Hell, email me and I'll send you the whole thing. I'm a cheap ho.
One of the things that I've been doing at my job at a online and local-area bookstore in portland (name withheld) is setting up e-book handling for our customers.
We serve 2 types: Rocket Editions, and soon E-books using the MS Reader software (with that cleartype crap the rest of the world calls anti-aliasing).
The MS reader is exactly what you describe - communicate through a secure server that verifies your ID, sends a transaction to a distributor and you get a file (.lit) that contains the "book". You use the software on your computer to read it, and msot sites have it setup so that you can return and download it at will once you've paid for it.

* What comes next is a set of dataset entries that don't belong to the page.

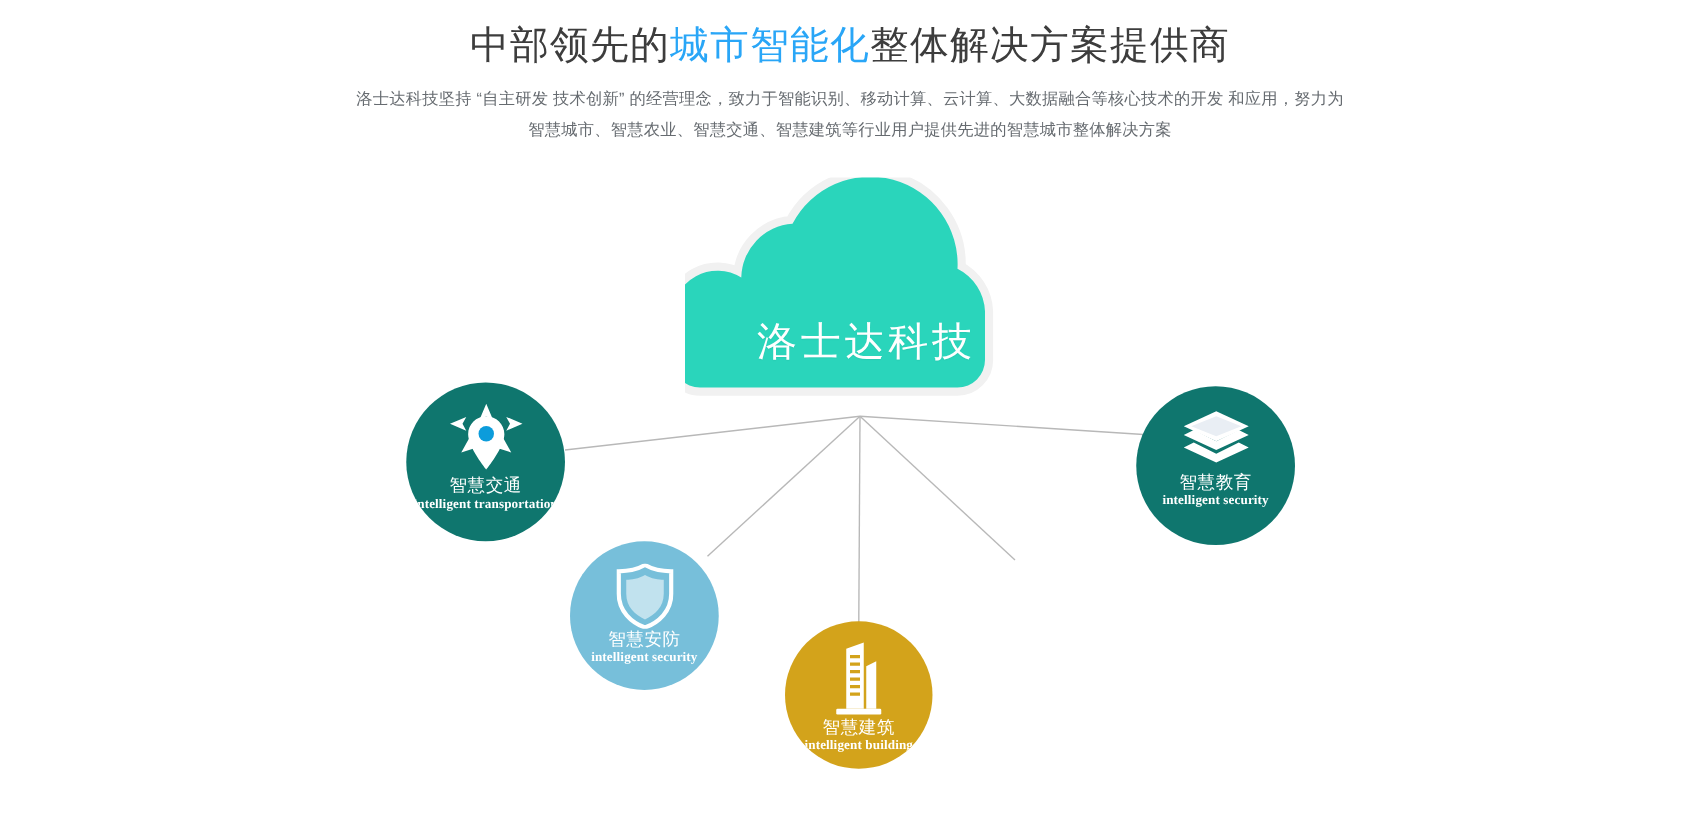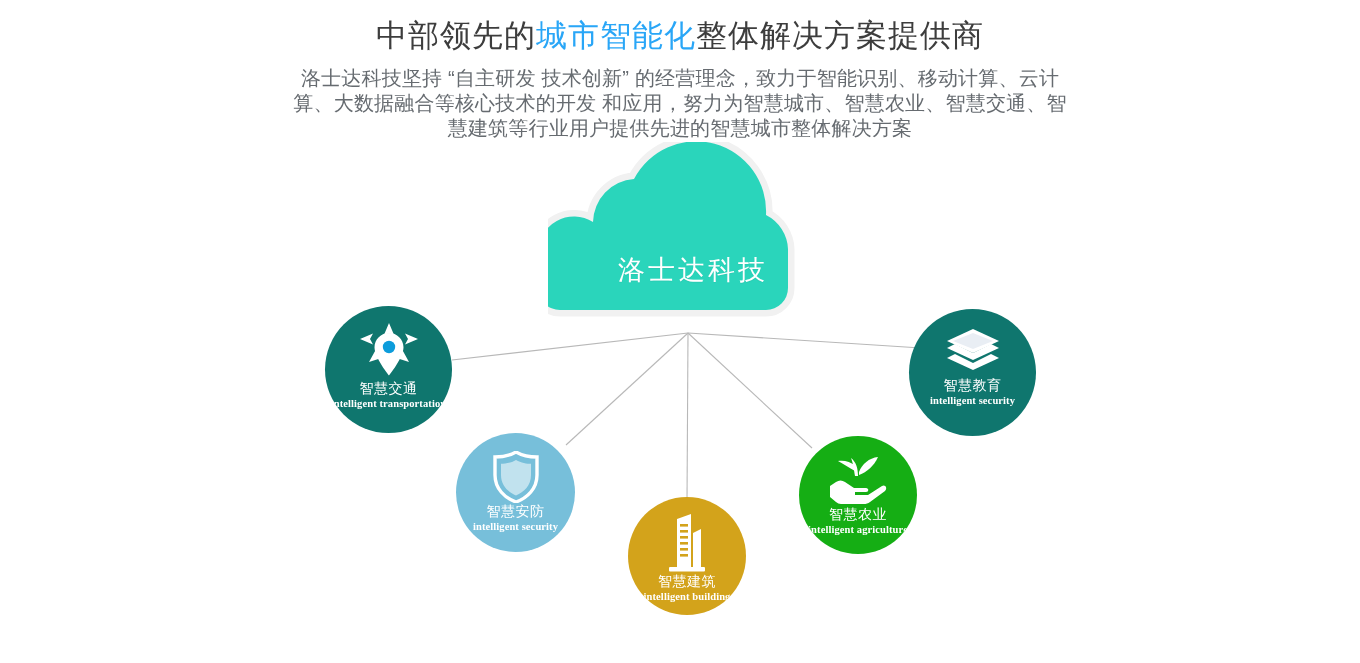"洛士达科技坚持 “自主研发 技术创新”" .subtitle { font-size: 20px -> 13px }
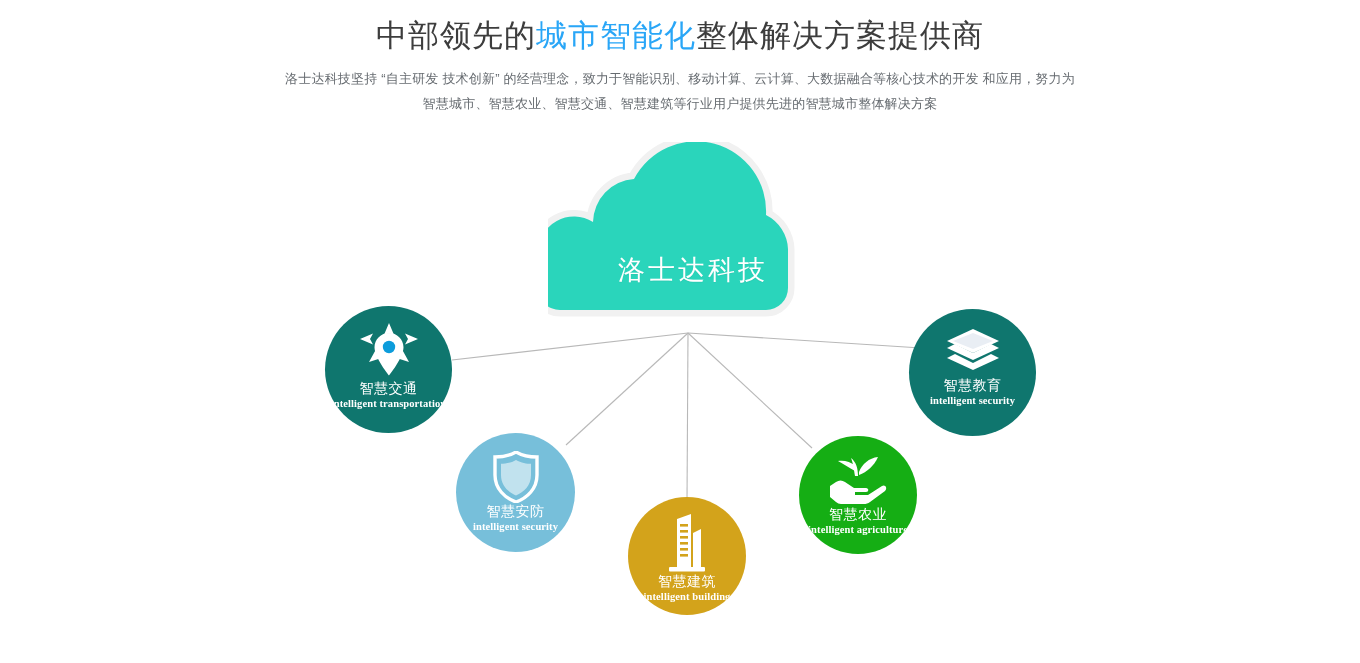"洛士达科技" .cloud-label { font-size: 27px -> 32px }
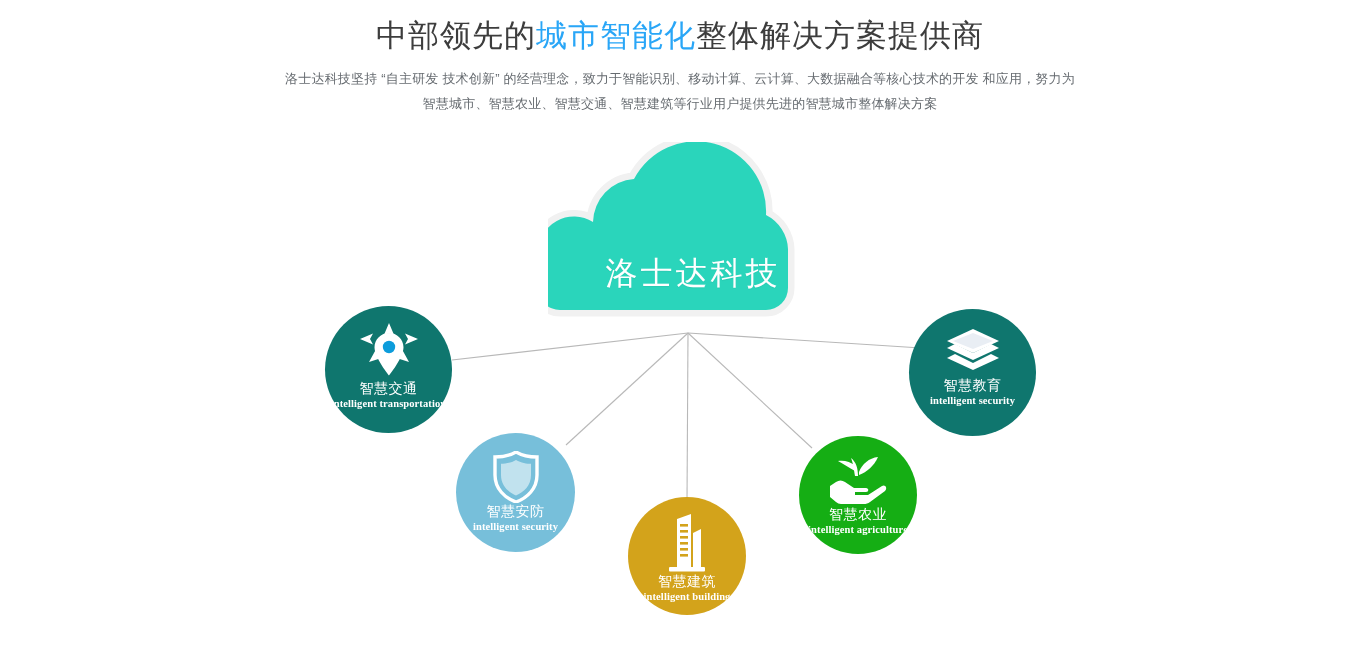"智慧农业" div.node { html: <div> <svg> <g> <path></path> <path></path> <path></path> <path></path> </g> </svg> <div>智慧农业</div> <div>intelligent agriculture</div> </div> -> none }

Now, rocket editions, are extrememly cool. You purchase a palm-pilot like device that syncs with your computer, so, you can take it anywhere, not much different than a "real" book. The only caveat is that all books are stored on rocket's site, so, while you've purchased it, you're pretty much at the mercy of their system for getting your books. I can't recall if it's capable of storing these books on your own system.
Now that you perhaps actually understand what you're talkign about, it should be known that too kill off books, you're going to have to kill off:
1) literacy
2) paper
3) ink
4) anything else that sparks creativity
While banning books in libraries does exist, it's important to understand that the libraries get the books for SOMEWHERE, they don't produce them.
How are book burnings any different than banning them? They are both expressions of silencing free speech, even if one tends to be more powerful than the other. A simple protest will do, or mass writing/emailing activism on the complainant's behalf.
It would be particularily nice if people would spend less time performing actions against the problem and more time attempting to solve them.
The point of the story isn't that books-as-paper were banned -- it's about books-as-ideas.